INSTRUCTIONS FOR THE TASK: Please repeat the records exactly, keeping the pictures out.

Itemized modification records
· · · ·

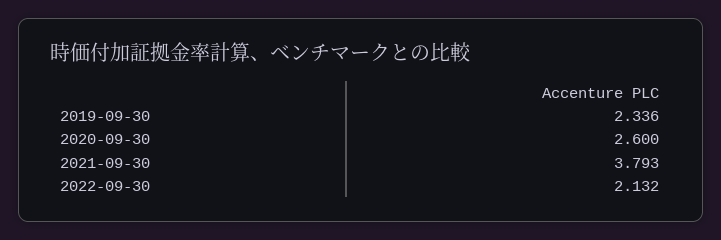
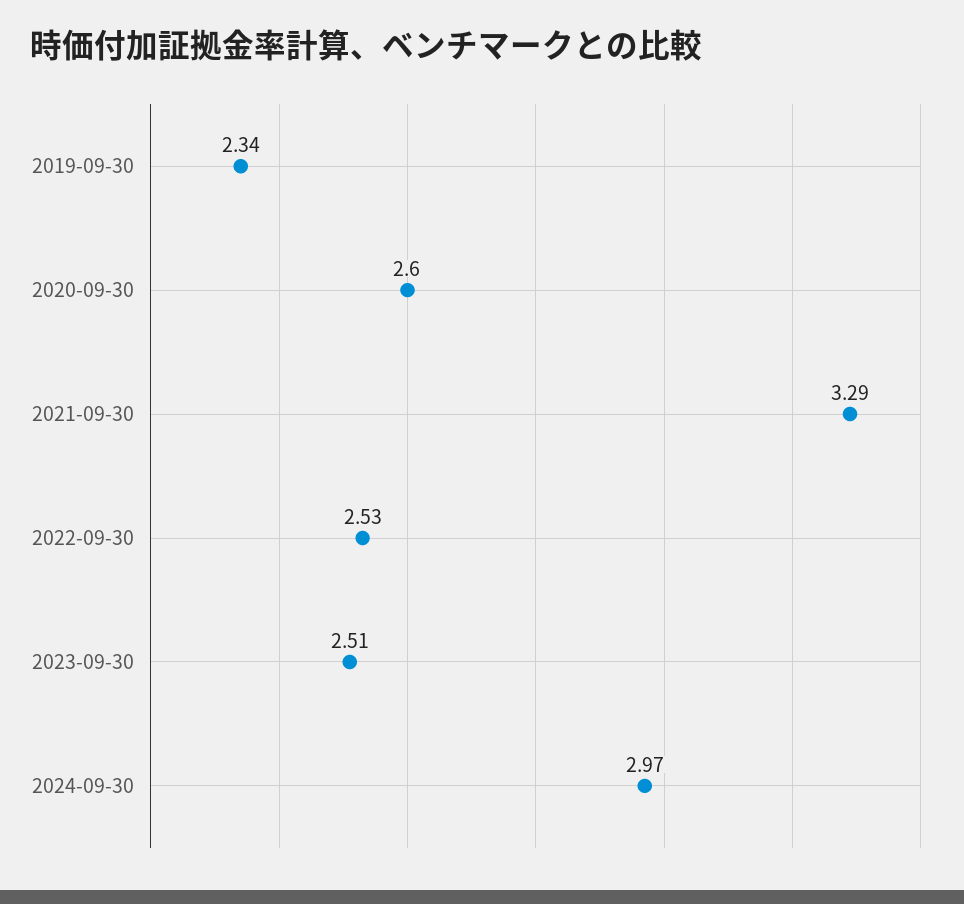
2021-09-30: 3.793 -> 3.29
2022-09-30: 2.132 -> 2.53
2023-09-30: none -> 2.51
2024-09-30: none -> 2.97

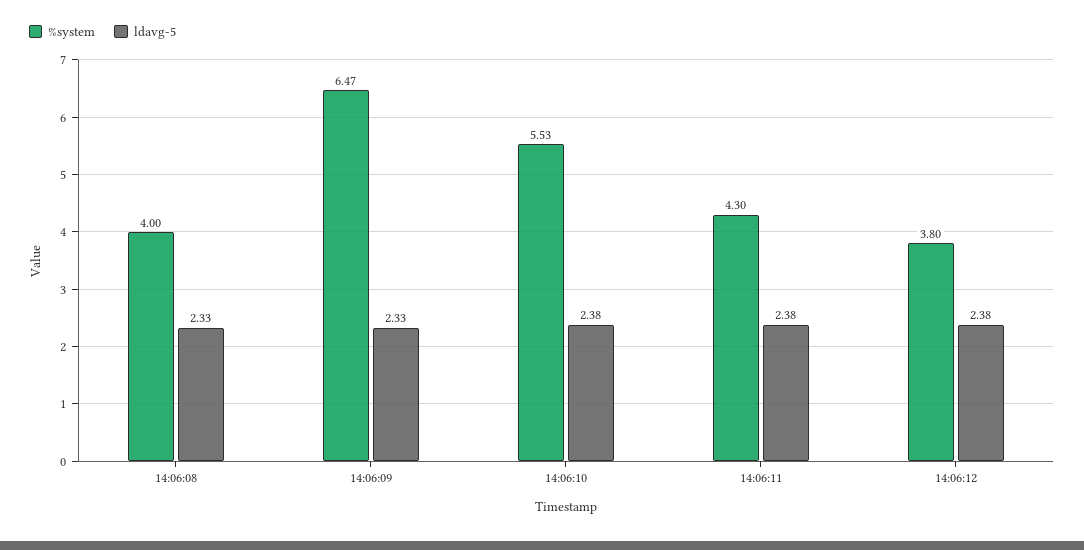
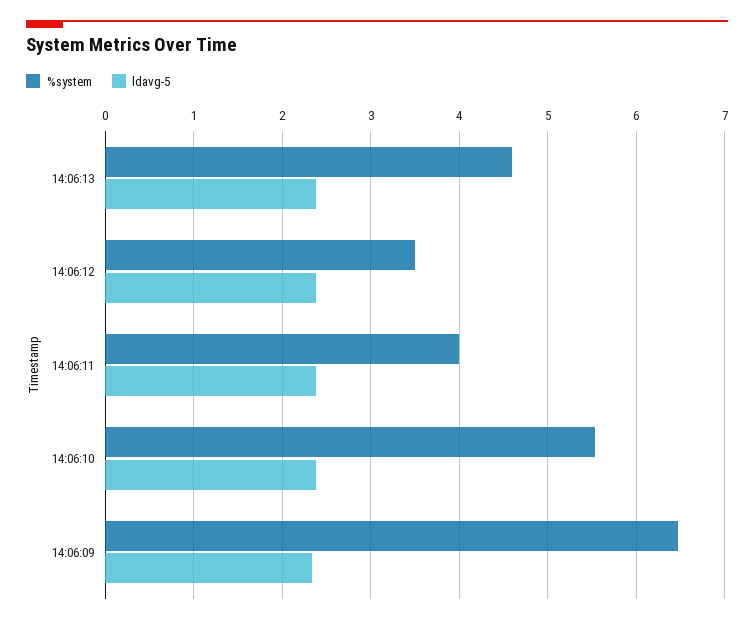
%system, 14:06:08: 4 -> none
ldavg-5, 14:06:08: 2.33 -> none
%system, 14:06:11: 4.3 -> 4
%system, 14:06:12: 3.8 -> 3.5
%system, 14:06:13: none -> 4.6
ldavg-5, 14:06:13: none -> 2.4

· · · ·

RESPONSE AREA:
2021-09-30: 3.793 -> 3.29
2022-09-30: 2.132 -> 2.53
2023-09-30: none -> 2.51
2024-09-30: none -> 2.97

%system, 14:06:08: 4 -> none
ldavg-5, 14:06:08: 2.33 -> none
%system, 14:06:11: 4.3 -> 4
%system, 14:06:12: 3.8 -> 3.5
%system, 14:06:13: none -> 4.6
ldavg-5, 14:06:13: none -> 2.4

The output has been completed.